If the College of Physicians and Surgeons’ disciplinary panel finds Barwin committed professional misconduct or is incompetent, it can revoke his licence, suspend it, impose certain conditions or restrictions, reprimand him, order him to pay a fine or a combination of those sanctions.
Barwin’s lawyer, Karen Hamway, said she couldn’t comment on the allegations in advance of Thursday’s hearing.
In the college’s notice of hearing, it’s alleged that “Patient A” became pregnant around June 2004 after being inseminated by Barwin, but later found out her child wasn’t the product of the donor sperm she had chosen.
The college also alleges that Barwin was to inseminate “Patient C” in 2006 or 2007 with the sperm of her sister’s husband, but that the resulting child was not the man’s biological child.
The identities of the women aren’t made public in the college’s documents, but two of the circumstances described match those of two women who sued Barwin and his Broadview Fertility Clinic.
Trudy Moore and her husband Matthew Guest approached Moore’s sister in 2006 to act as a surrogate for the couple, according to the family’s statement of claim.

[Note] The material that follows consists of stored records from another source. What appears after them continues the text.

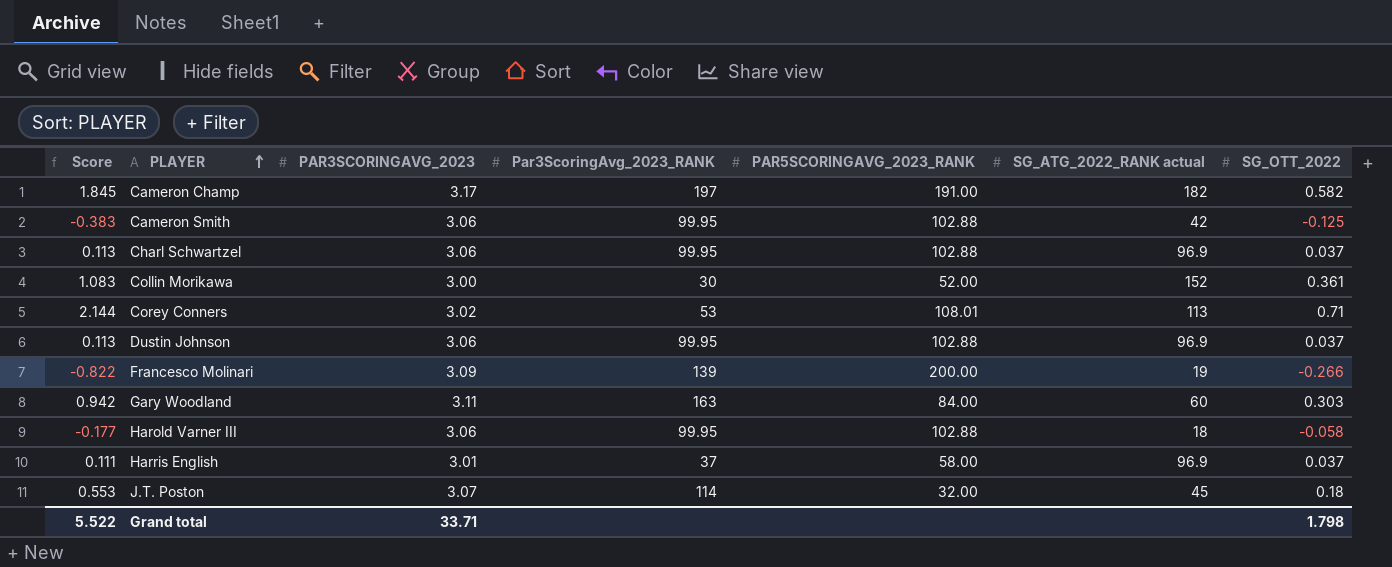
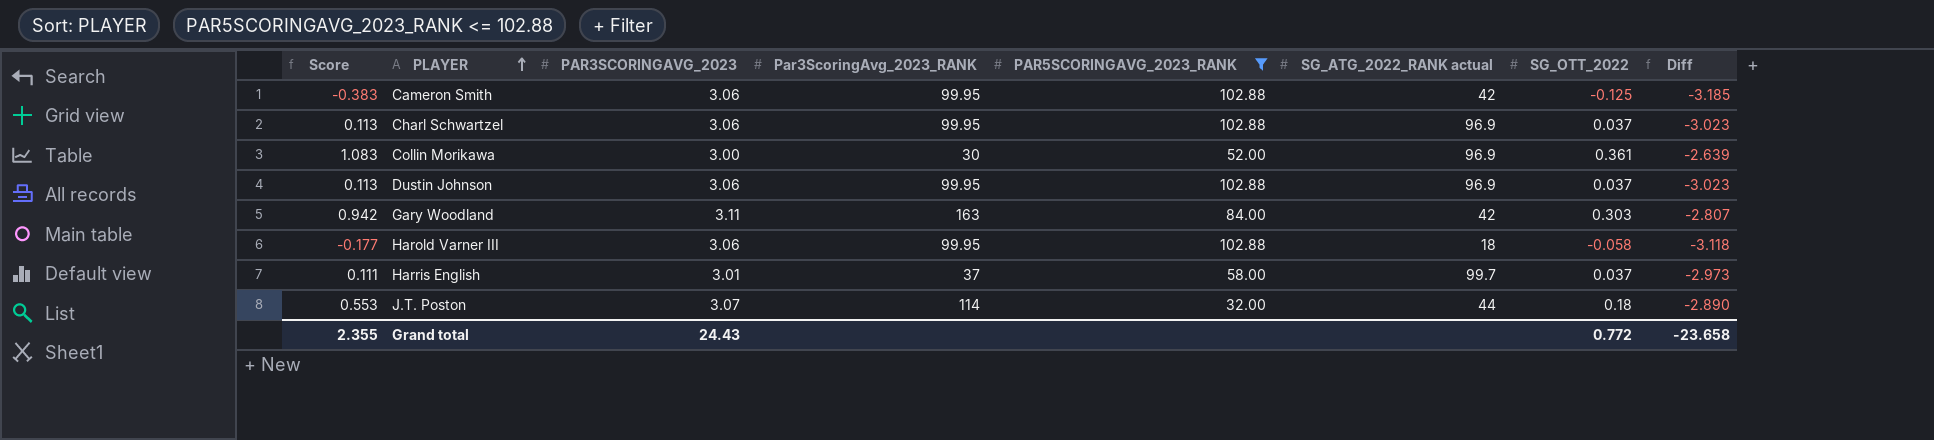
filter: none -> PAR5SCORINGAVG_2023_RANK <= 102.88
column Diff | formula: none -> [SG_OTT_2022] - [PAR3SCORINGAVG_2023]
Collin Morikawa | SG_ATG_2022_RANK actual: 152 -> 96.9
Gary Woodland | SG_ATG_2022_RANK actual: 60 -> 42
Harris English | SG_ATG_2022_RANK actual: 96.9 -> 99.7
J.T. Poston | SG_ATG_2022_RANK actual: 45 -> 44
Grand total | Score: 5.522 -> 2.355
Grand total | PAR3SCORINGAVG_2023: 33.71 -> 24.43
Grand total | SG_OTT_2022: 1.798 -> 0.772

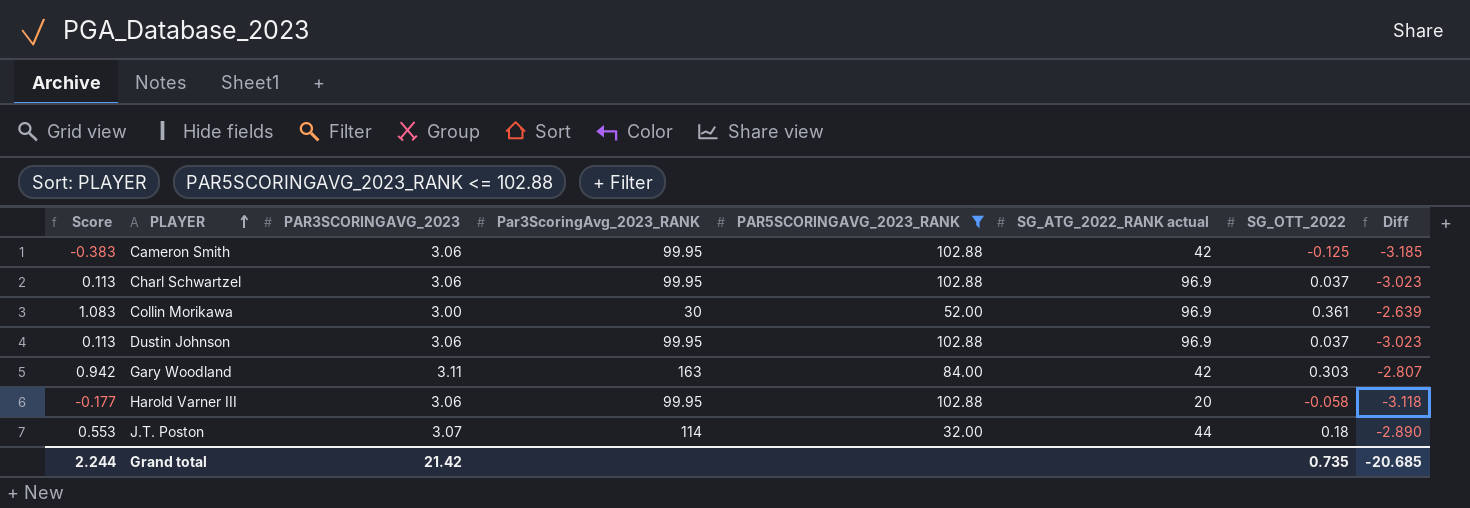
row Harris English: 0.111 | 3.01 | 37 | 58.00 | 99.7 | 0.037 | -2.973 -> none
Harold Varner III | SG_ATG_2022_RANK actual: 18 -> 20
Grand total | Score: 2.355 -> 2.244
Grand total | PAR3SCORINGAVG_2023: 24.43 -> 21.42
Grand total | SG_OTT_2022: 0.772 -> 0.735
Grand total | Diff: -23.658 -> -20.685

She agreed and Guest provided Barwin with two sperm samples, they alleged. The third time the sister was inseminated, the family believed it was from the remainder of Guest’s first, frozen sample.
The sister discovered two weeks later that she was pregnant and in December 2007 gave birth to a girl.
A few days later they discovered the baby’s blood type was positive, they allege. Both Guest and the sister have a negative blood type.
DNA tests later ruled out both Guest and the sister’s husband as the baby’s biological father, according to the statement of claim.
In a statement of defence, Barwin denied any wrongdoing and said he inseminated the sister with Guest’s sperm from the second sample.
Jacqueline Slinn, the second woman to sue Barwin, believed she was inseminated with sperm from donor 3168, according to her statement of claim. She became pregnant in June 2004 and gave birth to a baby girl at the Ottawa General Hospital.
Slinn joined a donor sibling registry in April 2007 and got in contact with other mothers who said they had been inseminated with donor 3168 sperm.
Slinn and two other 3168 mothers had their children tested and discovered none shared the same biological father, she alleged. Slinn arranged for more testing and found out her daughter was not a match for 3168, she alleged.
Barwin denied her allegations in a statement of defence.
As a resolution was reached, the claims were not proven in court.
The college also outlines allegations from a third woman, “Patient D,” dating back to the 1980s. The woman went to Barwin to artificially inseminate her with her husband’s sperm that he had frozen before cancer treatments in 1984, the college alleges.
She got pregnant after the artificial insemination, but her son wasn’t her husband’s biological child, it’s alleged.
Barwin was born in South Africa and obtained his medical degree in 1965 from the Queen’s University of Belfast.
According to a biography on the website for Canadians for Choice, Barwin is a past president of the Canadian Fertility Society, the Planned Parenthood Federation of Canada and that organization’s Ottawa chapter.
Reviews of Barwin on the website RateMDs.com are largely glowing. Many patients appear to have posted comments supporting Barwin on the website in response to news of the lawsuits.
“I’ve been a patient of Dr.Barwin’s now for about 10 yrs,” one patient wrote. “Will I change doctor’s now considering what he is being accused of? Absolutely not!!! He has helped me tremendously.”
Another patient called him a “baby God.”
“His compassion, respect, knowledge (this list goes on) does not compare to anyone or dr. I have met in my lifetime,” the patient wrote. “I owe so much to this man, he never let me give up, he always wanted the best for me and he tried the hardest he could and I finally had my miracle baby I always wanted.”